### Before and after images

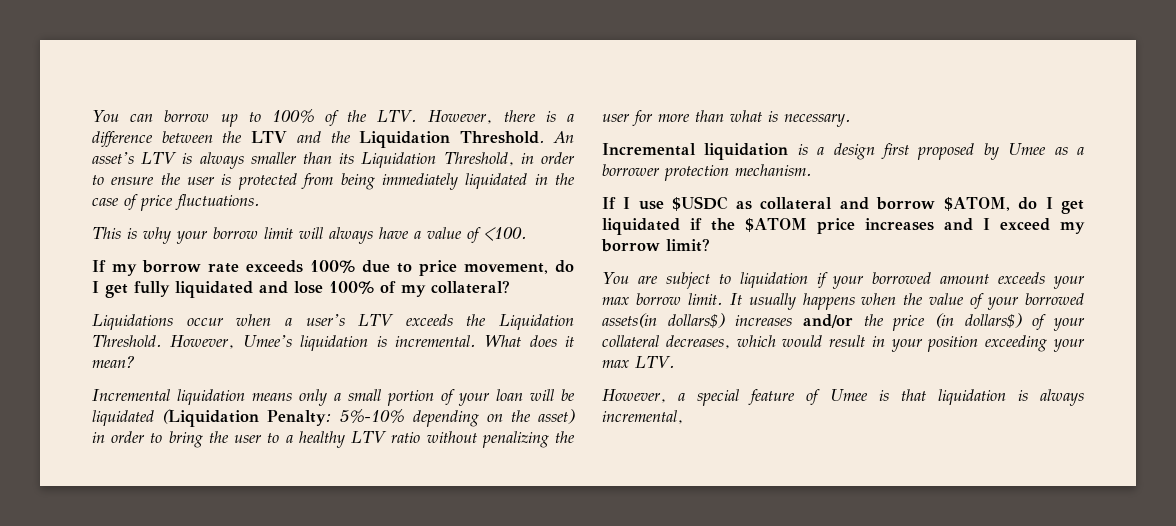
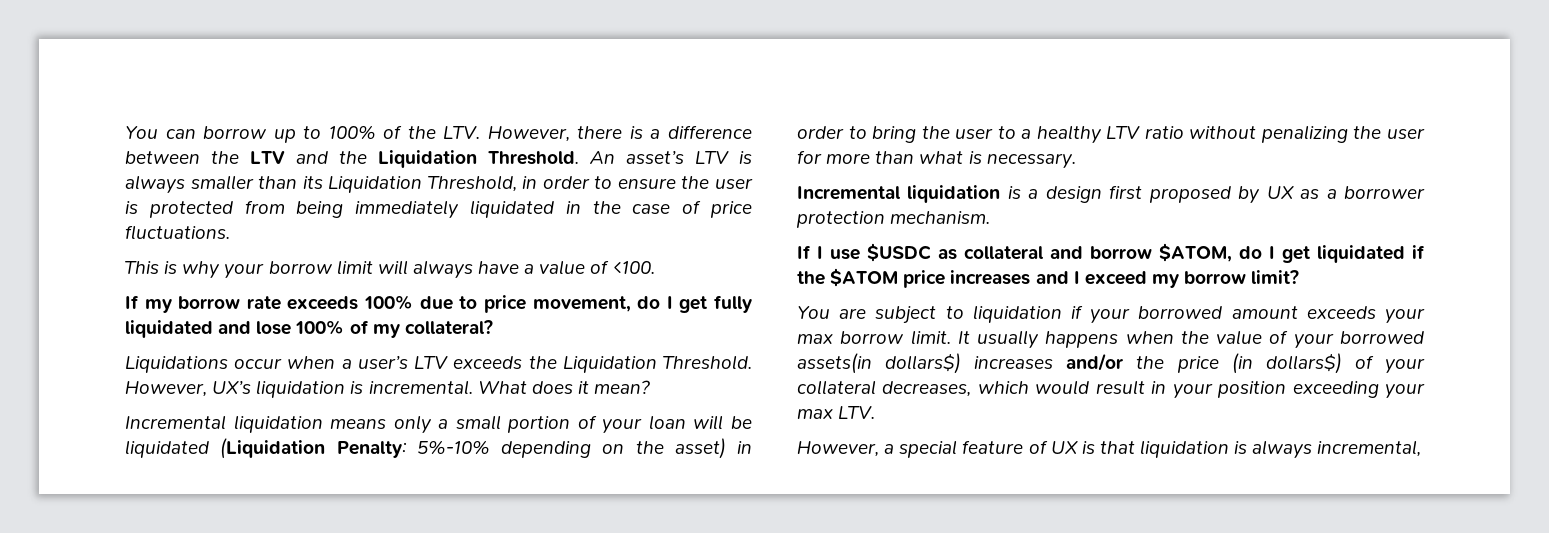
- However, Umee’s liquidation is incremental.
+ However, UX’s liquidation is incremental.
- Incremental liquidation is a design first proposed by Umee as a borrower protection mechanism.
+ Incremental liquidation is a design first proposed by UX as a borrower protection mechanism.
- However, a special feature of Umee is that liquidation is always incremental,
+ However, a special feature of UX is that liquidation is always incremental,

### TASK REQUIREMENTS
Your task is to set down exactly the lines from the line containing "- Incremental liquidation" to the end of the data above, including both ends.

### RESULT BELOW
- Incremental liquidation is a design first proposed by Umee as a borrower protection mechanism.
+ Incremental liquidation is a design first proposed by UX as a borrower protection mechanism.
- However, a special feature of Umee is that liquidation is always incremental,
+ However, a special feature of UX is that liquidation is always incremental,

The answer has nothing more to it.